======== GIVEN ENTRIES
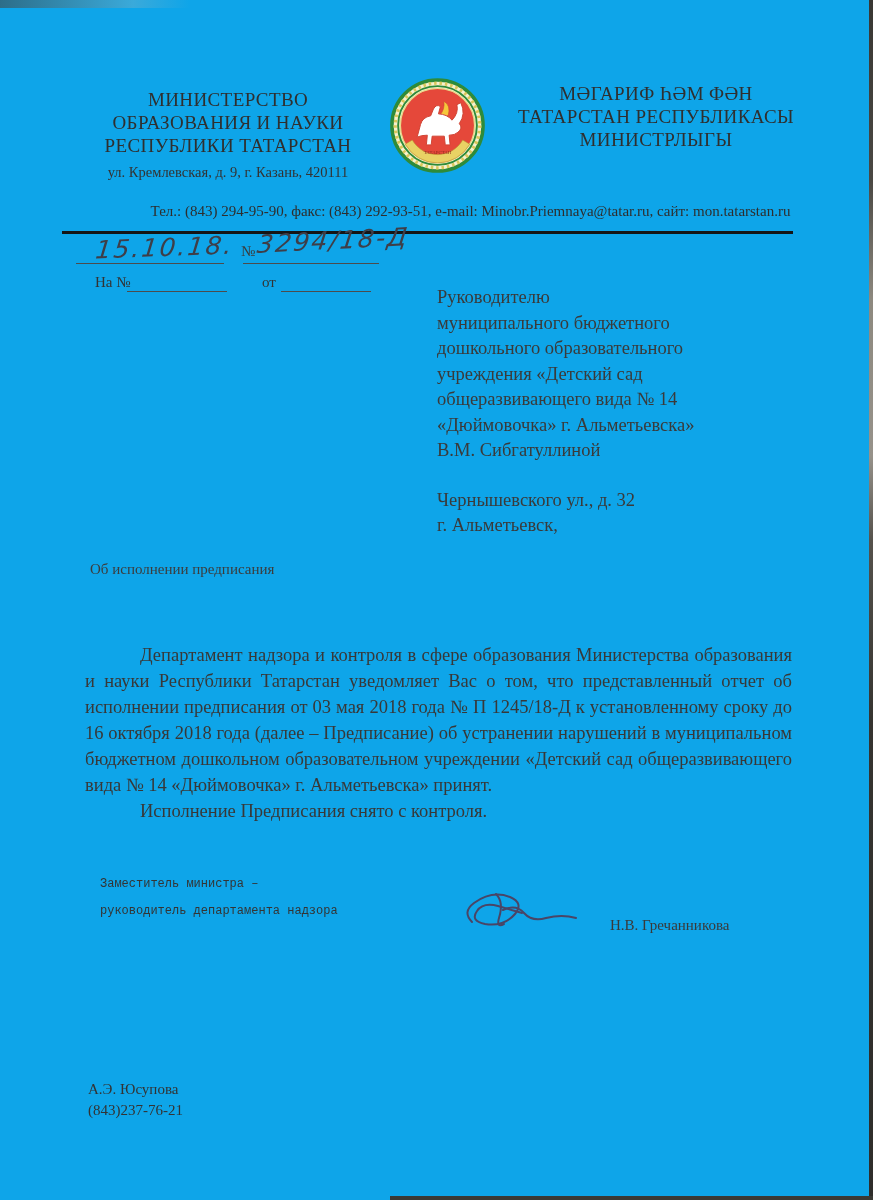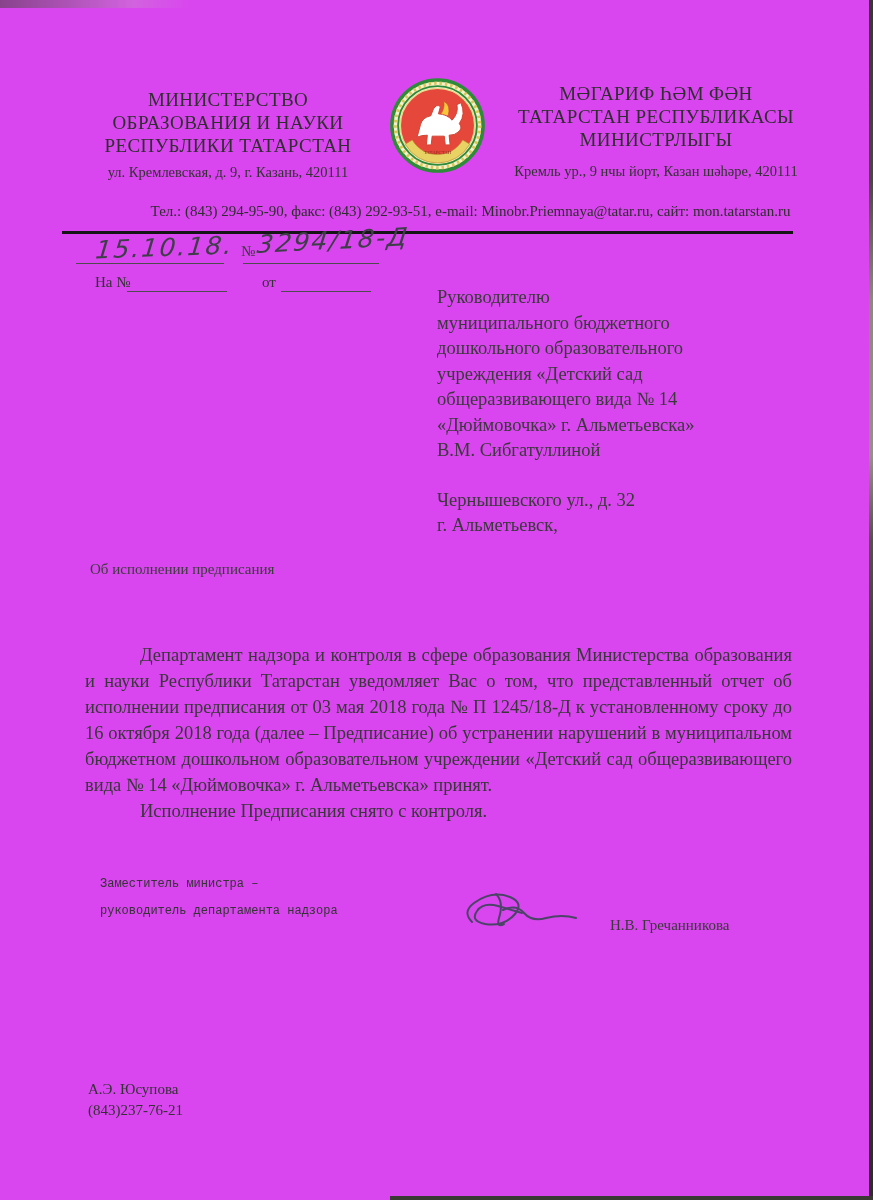"МИНИСТЕРСТВО" .page { background: #d946ef -> #0ea5e9 }
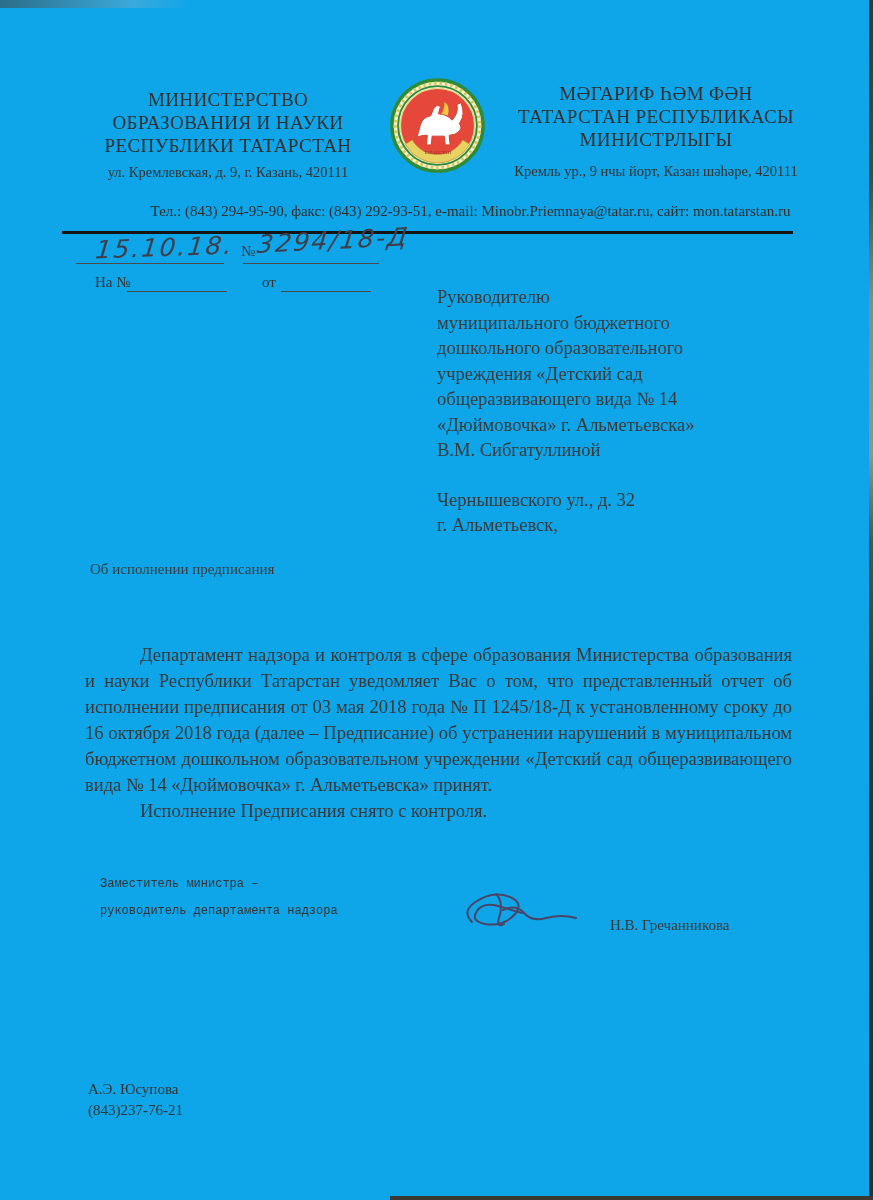"Кремль ур., 9 нчы йорт," div.addr { html: <div>Кремль ур., 9 нчы йорт, Казан шәһәре, 420111</div> -> none }
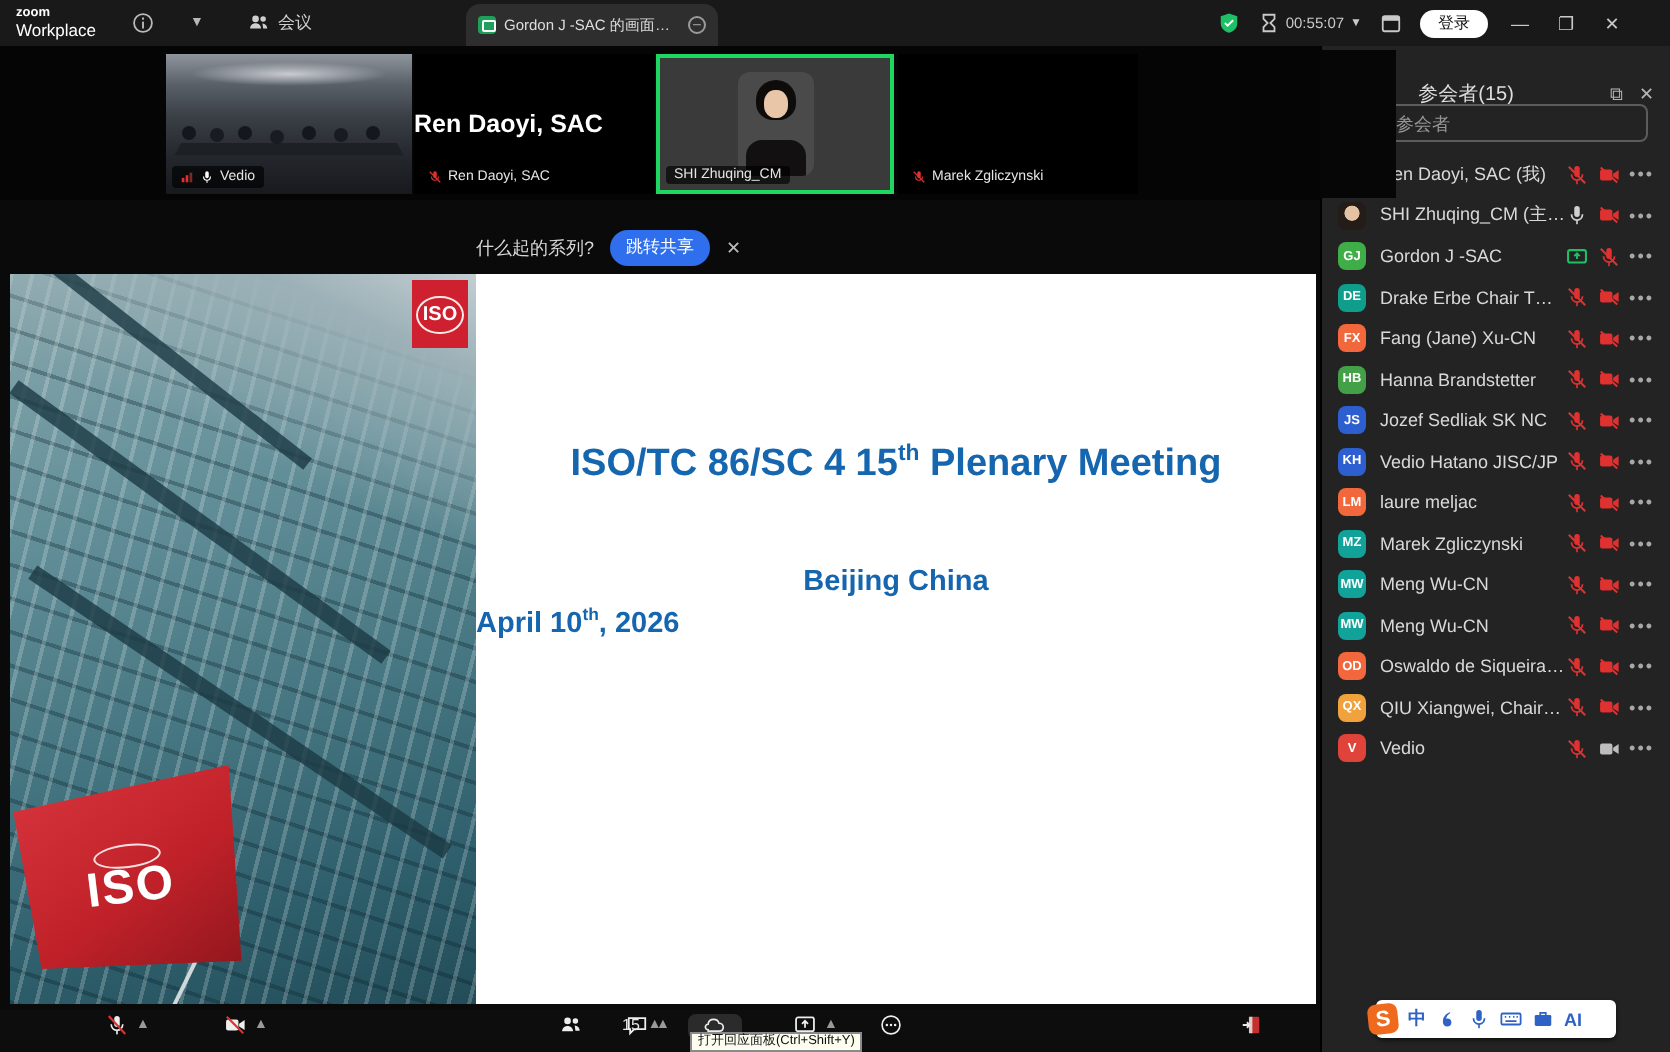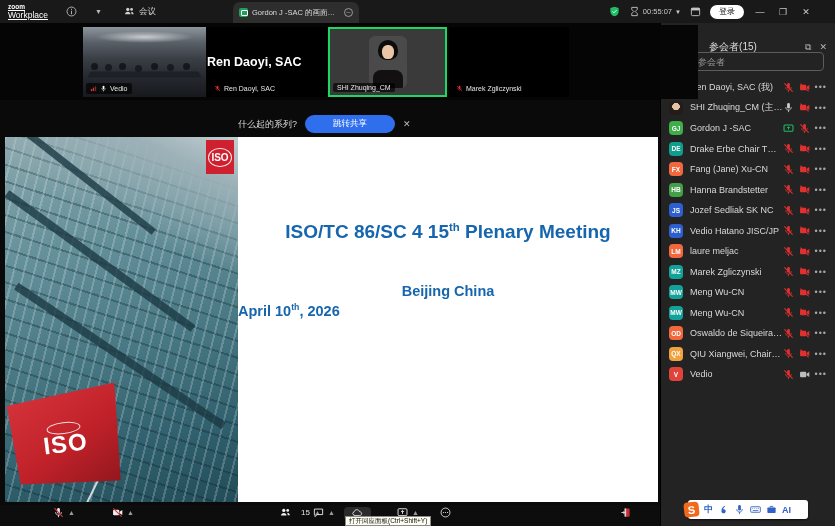"Workplace" .brand { text-decoration: underline -> none }
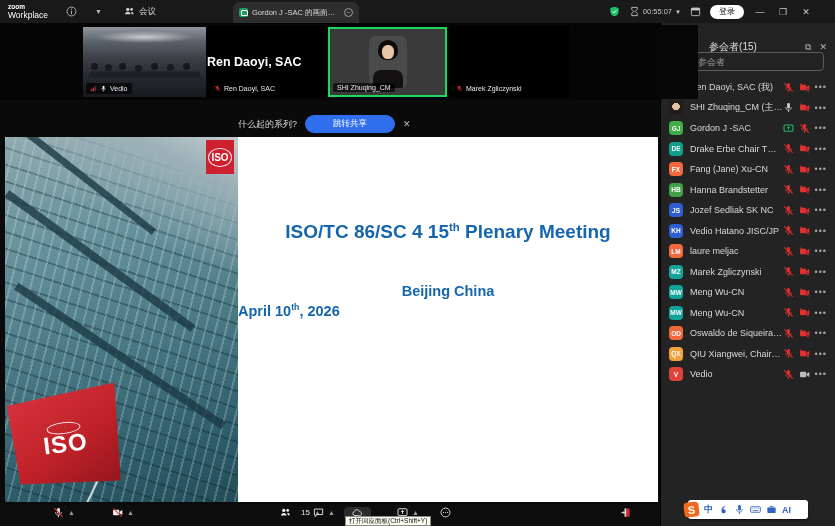"跳转共享" .qbar .qbtn { padding: 3px 28px -> 3px 8px }
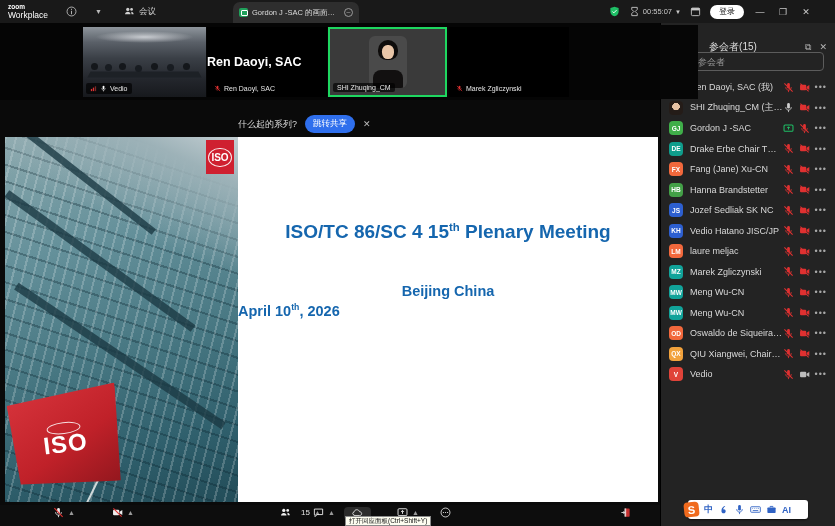"15" .cnt { margin-left: 10px -> 20px }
================
REQUIRED WORK: What you return should match the records line for line, minus the pictures.

EXERCISE RESPONSE:
"МИНИСТЕРСТВО" .page { background: #d946ef -> #0ea5e9 }
"Кремль ур., 9 нчы йорт," div.addr { html: <div>Кремль ур., 9 нчы йорт, Казан шәһәре, 420111</div> -> none }
"Workplace" .brand { text-decoration: underline -> none }
"跳转共享" .qbar .qbtn { padding: 3px 28px -> 3px 8px }
"15" .cnt { margin-left: 10px -> 20px }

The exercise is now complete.